Wildernesse Conservation Area was first designated in 1994 and was extended in 1998 to include virtually the whole of the former Wildernesse Estate. The area covered is now 40 hectares and includes four listed buildings.
Open countryside to the south and east of Wildernesse is designated a Special Landscape Area and an Area of Outstanding Natural Beauty.
The Conservation Area consists entirely of a residential estate formed in the 1920s and later around an existing 18th Century large house. It is bounded on the south, west and east sides by local roads and abuts the Seal Conservation Area at its north end. Three private roads cross the area, running roughly from east to west. The residents of the Conservation Area control the use of these roads. There are no shops, public buildings or transport routes within the Area, although a major outdoor Sports facility/School lies immediately to the north-west.

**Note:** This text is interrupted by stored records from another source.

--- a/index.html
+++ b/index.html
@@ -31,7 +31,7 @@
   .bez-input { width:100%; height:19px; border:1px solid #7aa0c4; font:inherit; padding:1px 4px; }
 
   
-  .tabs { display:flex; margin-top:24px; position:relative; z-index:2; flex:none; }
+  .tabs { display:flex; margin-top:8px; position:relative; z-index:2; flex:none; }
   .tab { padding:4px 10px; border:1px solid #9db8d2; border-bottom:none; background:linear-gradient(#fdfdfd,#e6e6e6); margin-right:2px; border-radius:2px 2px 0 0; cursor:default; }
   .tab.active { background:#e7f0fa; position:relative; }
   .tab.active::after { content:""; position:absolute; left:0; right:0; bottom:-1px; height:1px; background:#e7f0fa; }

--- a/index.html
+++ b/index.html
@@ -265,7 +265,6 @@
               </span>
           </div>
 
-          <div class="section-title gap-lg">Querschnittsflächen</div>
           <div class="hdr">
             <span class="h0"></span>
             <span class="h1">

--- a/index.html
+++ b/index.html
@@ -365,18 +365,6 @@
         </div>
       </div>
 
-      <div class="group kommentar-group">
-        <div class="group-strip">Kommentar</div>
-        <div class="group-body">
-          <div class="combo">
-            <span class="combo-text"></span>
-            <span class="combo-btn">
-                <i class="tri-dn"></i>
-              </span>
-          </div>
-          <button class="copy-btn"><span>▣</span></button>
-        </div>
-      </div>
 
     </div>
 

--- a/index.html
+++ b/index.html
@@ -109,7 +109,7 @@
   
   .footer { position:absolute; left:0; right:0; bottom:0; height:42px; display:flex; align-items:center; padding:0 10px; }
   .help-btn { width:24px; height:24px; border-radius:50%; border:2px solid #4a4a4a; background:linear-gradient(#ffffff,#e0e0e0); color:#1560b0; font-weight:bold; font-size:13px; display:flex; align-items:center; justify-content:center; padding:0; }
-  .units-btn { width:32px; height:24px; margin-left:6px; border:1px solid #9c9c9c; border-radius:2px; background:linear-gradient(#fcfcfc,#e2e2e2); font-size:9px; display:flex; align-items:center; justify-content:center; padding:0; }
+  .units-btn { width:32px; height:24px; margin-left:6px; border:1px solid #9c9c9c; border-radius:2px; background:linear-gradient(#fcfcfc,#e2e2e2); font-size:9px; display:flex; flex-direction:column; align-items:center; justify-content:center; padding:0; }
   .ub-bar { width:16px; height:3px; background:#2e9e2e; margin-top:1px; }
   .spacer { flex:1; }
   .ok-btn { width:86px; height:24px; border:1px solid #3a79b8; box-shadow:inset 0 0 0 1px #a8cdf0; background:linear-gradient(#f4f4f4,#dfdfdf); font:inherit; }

The most notable built feature of the area is the house (formerly Wildernesse House, now Dorton House, (a School for the Blind) around which the estate was built. The other outstanding features are the tree-lined private roads and extensive planting within the grounds of the residential properties.
Wildernesse is effectively a suburb of Sevenoaks, lying to the east of the urban area and immediately to the south of the A25. The nearest major railway station is 3km away at Sevenoaks (there is a small station nearby at Bat and Ball). From the A25, the M25/M26 junction is approximately 6km from the edge of the Conservation area.
Sevenoaks and its environs lie in a valley between the North Downs and the foot of the Greensand ridge to the south. The land to the south and east is extensively wooded.